### Directions
Could you copy every line of the data that contains the word "prisión"?

User interface change data
★ ★ ★ ★ ★ ★ ★

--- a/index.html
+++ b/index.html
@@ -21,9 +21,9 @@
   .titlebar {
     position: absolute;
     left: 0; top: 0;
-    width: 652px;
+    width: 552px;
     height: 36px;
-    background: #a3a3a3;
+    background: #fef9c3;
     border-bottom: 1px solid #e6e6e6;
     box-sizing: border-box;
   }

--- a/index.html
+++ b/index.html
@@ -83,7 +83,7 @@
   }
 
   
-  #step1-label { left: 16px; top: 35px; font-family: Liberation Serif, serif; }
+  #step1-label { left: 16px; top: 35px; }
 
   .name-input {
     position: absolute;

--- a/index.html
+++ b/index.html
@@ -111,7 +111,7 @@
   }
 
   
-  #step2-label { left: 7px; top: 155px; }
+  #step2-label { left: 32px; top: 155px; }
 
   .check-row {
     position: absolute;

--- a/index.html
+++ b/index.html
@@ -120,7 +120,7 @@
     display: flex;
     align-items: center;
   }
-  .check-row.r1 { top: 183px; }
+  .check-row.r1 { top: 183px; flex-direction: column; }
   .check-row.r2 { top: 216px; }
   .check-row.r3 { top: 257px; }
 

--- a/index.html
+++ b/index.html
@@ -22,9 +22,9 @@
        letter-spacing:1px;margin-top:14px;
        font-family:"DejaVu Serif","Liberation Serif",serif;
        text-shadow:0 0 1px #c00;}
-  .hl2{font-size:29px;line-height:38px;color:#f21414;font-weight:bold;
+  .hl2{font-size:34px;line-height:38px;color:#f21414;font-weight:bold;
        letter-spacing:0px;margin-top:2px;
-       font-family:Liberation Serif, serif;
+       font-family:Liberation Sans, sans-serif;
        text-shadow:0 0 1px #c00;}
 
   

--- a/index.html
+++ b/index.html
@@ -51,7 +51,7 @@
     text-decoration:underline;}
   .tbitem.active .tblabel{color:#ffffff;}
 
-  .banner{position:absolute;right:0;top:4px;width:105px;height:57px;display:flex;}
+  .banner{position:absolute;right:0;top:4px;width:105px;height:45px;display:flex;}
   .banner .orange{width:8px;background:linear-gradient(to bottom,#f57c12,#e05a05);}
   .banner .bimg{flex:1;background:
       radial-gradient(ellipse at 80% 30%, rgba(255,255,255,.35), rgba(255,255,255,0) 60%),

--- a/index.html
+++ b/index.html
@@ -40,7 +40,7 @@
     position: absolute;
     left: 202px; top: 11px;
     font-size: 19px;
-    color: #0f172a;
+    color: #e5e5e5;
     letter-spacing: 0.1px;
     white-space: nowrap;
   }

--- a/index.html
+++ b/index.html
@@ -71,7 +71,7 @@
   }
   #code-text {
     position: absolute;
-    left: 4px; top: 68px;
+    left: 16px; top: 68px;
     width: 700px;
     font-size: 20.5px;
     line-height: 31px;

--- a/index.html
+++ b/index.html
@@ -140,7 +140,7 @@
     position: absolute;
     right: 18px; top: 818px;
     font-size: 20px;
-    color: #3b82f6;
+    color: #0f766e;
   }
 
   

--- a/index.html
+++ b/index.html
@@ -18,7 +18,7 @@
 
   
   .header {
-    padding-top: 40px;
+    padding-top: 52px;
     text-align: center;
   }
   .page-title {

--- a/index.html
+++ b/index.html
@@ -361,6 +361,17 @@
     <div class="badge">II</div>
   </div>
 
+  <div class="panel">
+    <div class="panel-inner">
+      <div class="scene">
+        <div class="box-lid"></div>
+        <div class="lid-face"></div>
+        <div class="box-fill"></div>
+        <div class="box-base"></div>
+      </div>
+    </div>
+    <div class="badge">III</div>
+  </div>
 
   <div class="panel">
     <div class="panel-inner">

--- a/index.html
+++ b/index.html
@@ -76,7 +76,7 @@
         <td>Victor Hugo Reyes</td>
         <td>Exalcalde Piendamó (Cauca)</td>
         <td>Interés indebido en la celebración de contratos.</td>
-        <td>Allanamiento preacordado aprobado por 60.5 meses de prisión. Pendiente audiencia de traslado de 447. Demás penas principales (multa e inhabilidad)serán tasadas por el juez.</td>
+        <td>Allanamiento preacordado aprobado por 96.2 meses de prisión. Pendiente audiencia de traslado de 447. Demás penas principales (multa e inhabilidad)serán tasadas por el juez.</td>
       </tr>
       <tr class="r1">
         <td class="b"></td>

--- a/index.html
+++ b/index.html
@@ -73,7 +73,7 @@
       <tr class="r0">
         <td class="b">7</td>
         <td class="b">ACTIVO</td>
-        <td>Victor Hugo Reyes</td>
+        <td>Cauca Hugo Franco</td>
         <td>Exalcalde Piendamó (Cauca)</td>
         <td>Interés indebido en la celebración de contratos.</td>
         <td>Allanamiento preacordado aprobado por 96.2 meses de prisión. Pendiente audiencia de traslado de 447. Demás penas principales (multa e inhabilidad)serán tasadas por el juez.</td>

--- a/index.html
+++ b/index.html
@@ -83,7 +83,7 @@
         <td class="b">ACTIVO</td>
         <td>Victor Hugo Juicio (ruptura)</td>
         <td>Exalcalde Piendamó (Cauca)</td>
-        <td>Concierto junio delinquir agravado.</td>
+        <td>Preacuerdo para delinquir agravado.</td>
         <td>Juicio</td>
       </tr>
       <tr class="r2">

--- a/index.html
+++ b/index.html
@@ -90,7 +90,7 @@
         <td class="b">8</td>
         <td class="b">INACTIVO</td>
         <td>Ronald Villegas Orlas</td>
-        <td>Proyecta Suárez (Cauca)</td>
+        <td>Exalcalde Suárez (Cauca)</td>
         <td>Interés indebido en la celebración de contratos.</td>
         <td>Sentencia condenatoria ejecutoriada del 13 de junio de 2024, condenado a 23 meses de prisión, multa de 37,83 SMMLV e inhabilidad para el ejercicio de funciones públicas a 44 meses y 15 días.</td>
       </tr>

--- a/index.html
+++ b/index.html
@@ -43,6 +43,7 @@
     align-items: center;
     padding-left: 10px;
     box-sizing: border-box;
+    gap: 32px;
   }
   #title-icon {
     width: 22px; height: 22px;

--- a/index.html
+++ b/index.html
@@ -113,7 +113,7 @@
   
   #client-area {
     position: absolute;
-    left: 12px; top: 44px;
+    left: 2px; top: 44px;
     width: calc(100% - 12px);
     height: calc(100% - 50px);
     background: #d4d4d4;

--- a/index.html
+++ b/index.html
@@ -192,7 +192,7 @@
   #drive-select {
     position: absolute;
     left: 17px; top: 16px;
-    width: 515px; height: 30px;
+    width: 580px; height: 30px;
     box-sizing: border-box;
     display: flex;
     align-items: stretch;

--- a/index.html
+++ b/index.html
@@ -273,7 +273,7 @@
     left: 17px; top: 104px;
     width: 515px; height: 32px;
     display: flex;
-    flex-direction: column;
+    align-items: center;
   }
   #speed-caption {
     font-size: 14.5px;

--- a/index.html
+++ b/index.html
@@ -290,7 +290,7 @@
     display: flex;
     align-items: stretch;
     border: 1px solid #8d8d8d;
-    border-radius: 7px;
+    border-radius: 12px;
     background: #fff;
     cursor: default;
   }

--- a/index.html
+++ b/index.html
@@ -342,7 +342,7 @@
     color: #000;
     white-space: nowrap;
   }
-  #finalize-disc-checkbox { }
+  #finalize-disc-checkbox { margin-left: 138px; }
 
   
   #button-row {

★ ★ ★ ★ ★ ★ ★

### Exercise answer
-        <td>Allanamiento preacordado aprobado por 60.5 meses de prisión. Pendiente audiencia de traslado de 447. Demás penas principales (multa e inhabilidad)serán tasadas por el juez.</td>
+        <td>Allanamiento preacordado aprobado por 96.2 meses de prisión. Pendiente audiencia de traslado de 447. Demás penas principales (multa e inhabilidad)serán tasadas por el juez.</td>
         <td>Allanamiento preacordado aprobado por 96.2 meses de prisión. Pendiente audiencia de traslado de 447. Demás penas principales (multa e inhabilidad)serán tasadas por el juez.</td>
         <td>Sentencia condenatoria ejecutoriada del 13 de junio de 2024, condenado a 23 meses de prisión, multa de 37,83 SMMLV e inhabilidad para el ejercicio de funciones públicas a 44 meses y 15 días.</td>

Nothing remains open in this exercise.